[Items from a data source]
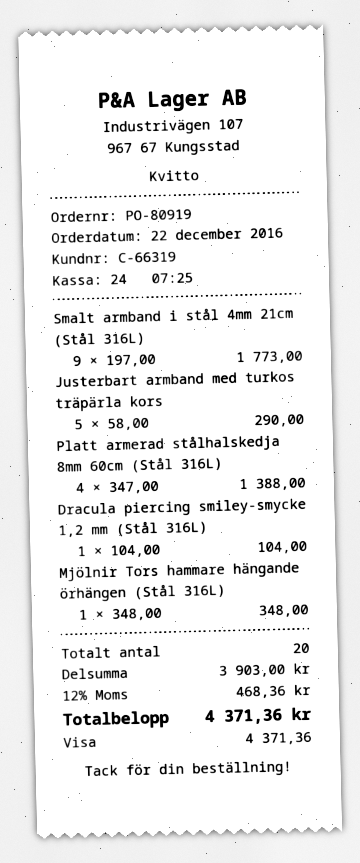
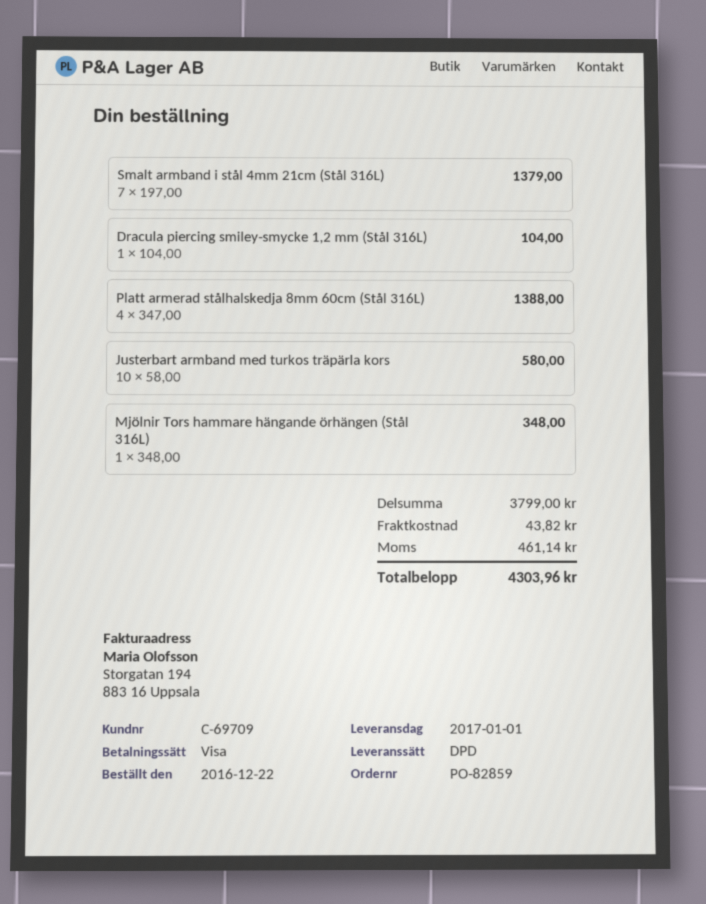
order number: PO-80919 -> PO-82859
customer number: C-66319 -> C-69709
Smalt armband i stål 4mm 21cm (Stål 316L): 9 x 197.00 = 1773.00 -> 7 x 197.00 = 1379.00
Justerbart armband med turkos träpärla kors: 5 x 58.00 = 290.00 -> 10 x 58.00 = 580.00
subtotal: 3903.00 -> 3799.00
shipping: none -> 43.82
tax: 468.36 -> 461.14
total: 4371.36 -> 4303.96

---

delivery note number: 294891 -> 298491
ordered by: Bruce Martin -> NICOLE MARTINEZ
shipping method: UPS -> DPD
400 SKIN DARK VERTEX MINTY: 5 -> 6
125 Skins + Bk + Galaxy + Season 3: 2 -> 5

▶ **TRY IT**:
List the lines of the records where "number" occurs.

▶ **SOLUTION TO THIS PROBLEM**:
order number: PO-80919 -> PO-82859
customer number: C-66319 -> C-69709
delivery note number: 294891 -> 298491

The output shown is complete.